Guerra in Ucraina

Kiev vuole bombe a grappolo, gli Usa (per ora) dicono no. E lo Zar: "Non ci fermeremo"

Washington punta ancora a evitare un'escalation. Le lacrime del Pontefice. Postazioni di lancio russe dentro Zaporizhzhia

Kiev vuole bombe a grappolo, gli Usa (per ora) dicono no. E lo Zar: "Non ci fermeremo"

Il conflitto va avanti e sembra che un'ipotetica fine sia sempre più lontana. I russi non vincono e anzi perdono terreno sul campo. Di contro gli ucraini fanno progressi ma il Paese è dilaniato da mesi di bombardamenti violentissimi e i civili sono allo stremo. Due elementi soltanto possono portare a una svolta: dialogo o armi. E al momento, il tema centrale resta quello delle armi. A nulla paiono servire gli appelli internazionali. A poco sembra servire anche l'opera di Papa Francesco che sta cercando in tutti i modi di favorire il dialogo e ieri in Vaticano si è anche commosso invocando la pace in Ucraina. Ma niente. Il tema chiave resta quello degli armamenti.

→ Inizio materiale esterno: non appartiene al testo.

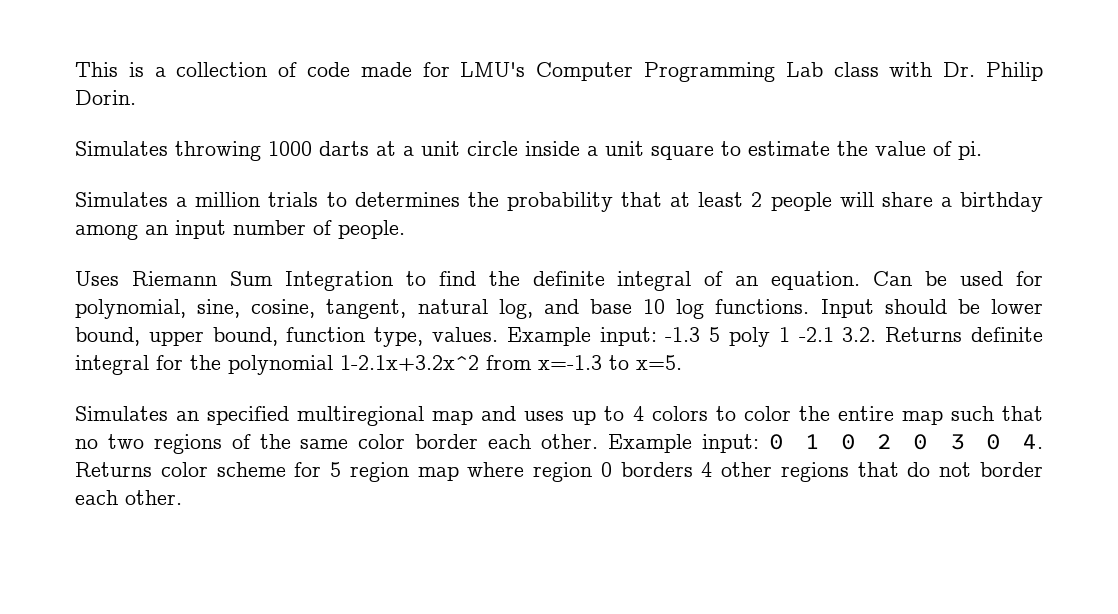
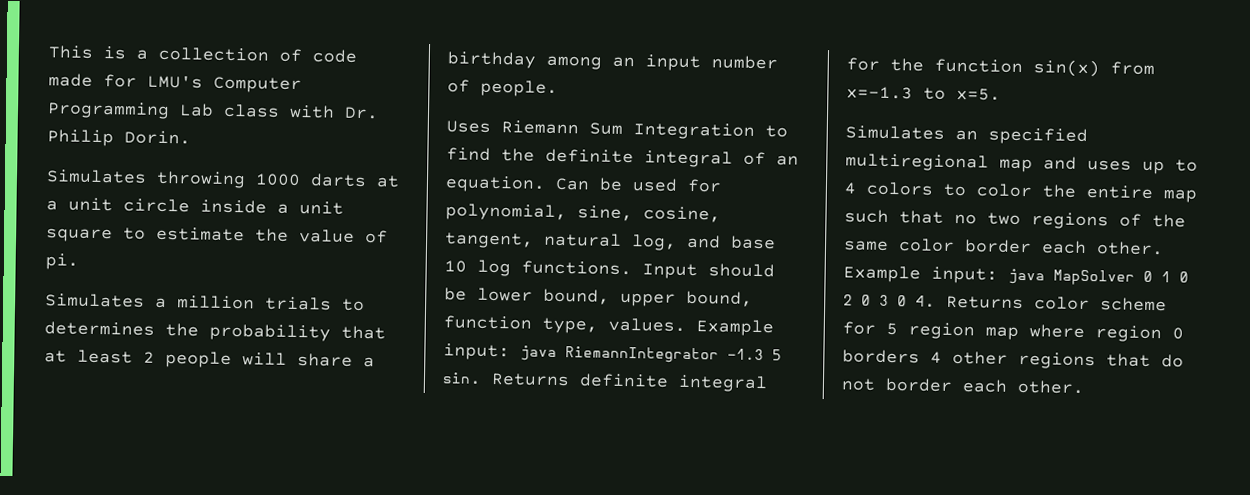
[665,327,877,347] -1.3 5 poly 1 -2.1 3.2. -> [520,345,782,364] [442,372,482,385] java RiemannIntegrator -1.3 5 sin.
[228,355,479,375] polynomial 1-2.1x+3.2x^2 -> [934,58,1100,78] function sin(x)
(759, 443) none -> [1008,268,1135,286] java MapSolver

L'ultimo capitolo lo racconta la Cnn secondo cui le autorità ucraine avrebbero esplicitamente richiesto agli Stati Uniti di accedere alle scorte americane di bombe a grappolo, peraltro vietate in oltre 100 Paesi del mondo ma che la Russia starebbe continuando a utilizzare con effetti che sono sotto gli occhi di tutti. La richiesta di Kiev è stata definita «una delle più controverse» e gli Stati Uniti non l'avrebbero ancora respinta in via definitiva. Anche se prendono tempo, nicchiano e il «no» è quasi scontato. Le parole dei vertici militari e politici di Washington infatti non sembrano lasciare molto spazio ai dubbi. Sia il segretario di Stato Blinken che quello della Difesa Kirby hanno infatti tracciato una linea che non intendono far superare alle forze armate di Kiev: difendersi sì, e con ogni mezzo; attaccare la Russia sul proprio territorio, assolutamente no. Chiaro l'intento di evitare per quanto possibile conseguenze ancora peggiori da questa guerra, anche considerando le minacce che arrivano dal Cremlino con Putin che anche ieri ha confermato come «le forze russe continueranno a colpire le infrastrutture in Ucraina», inventandosi poi che siano stati gli Ucraini a cominciare, fingendo di dimenticare chi abbia dato il via alla guerra. In questo senso si spiegano le prese di distanze dai blitz ucraini, con le forze di Kiev hanno lavorato con profitto alla modifica dei droni in dotazione per avere la possibilità di colpire la Russia ben oltre i confini. Mentre i missili forniti dagli Usa sono stati modificati prima dell'invio proprio per evitare lanci a lungo raggio. E l'Europa? L'Alto rappresentante Ue per la Politica estera Josep Borrell ha lanciato un grido d'allarme: «Il sostegno all'Ucraina ha evidenziato che le nostre scorte militari sono vulnerabili e inadeguate».

Cosa succederà su un tema così importante è da vedere. Escalation o spinta, paradossalmente, verso le trattative. Fatto sta che le bombe non si fermano. Ieri presa di mira la base aerea di Berdiansk, occupata dai russi, nella regione ucraina di Zaporizhzhia. A Malotaranivka, nel Kramatorsk, i russi hanno colpito con tre razzi una scuola utilizzata dai civili come rifugio. «Un altro crimine di guerra», denunciano gli ucraini. Mentre il portavoce del Cremlino Peskov gonfia il petto e annuncia che i territori annessi con i referendum farsa resteranno ai russi, è allarme in Crimea. Mosca teme attacchi da parte delle forze ucraine per liberare un territorio chiave, sia politicamente che simbolicamente. Un po' come la centrale nucleare di Zaporizhzhia, la più importante d'Europa e sempre al centro di attacchi che creano inevitabili paure. Mosca accusa bombardamenti ucraini, Kiev denuncia che i russi starebbero trasformando la centrale in una base militare avanzata. Intanto l'ultimo report dell'Onu conferma quanto di peggiore stia accadendo nelle città ucraine al passaggio delle milizie russe: crimini di guerra, uccisioni sommarie e omicidi ingiustificati.

Nulla che possa far pensare a concrete ipotesi di dialogo.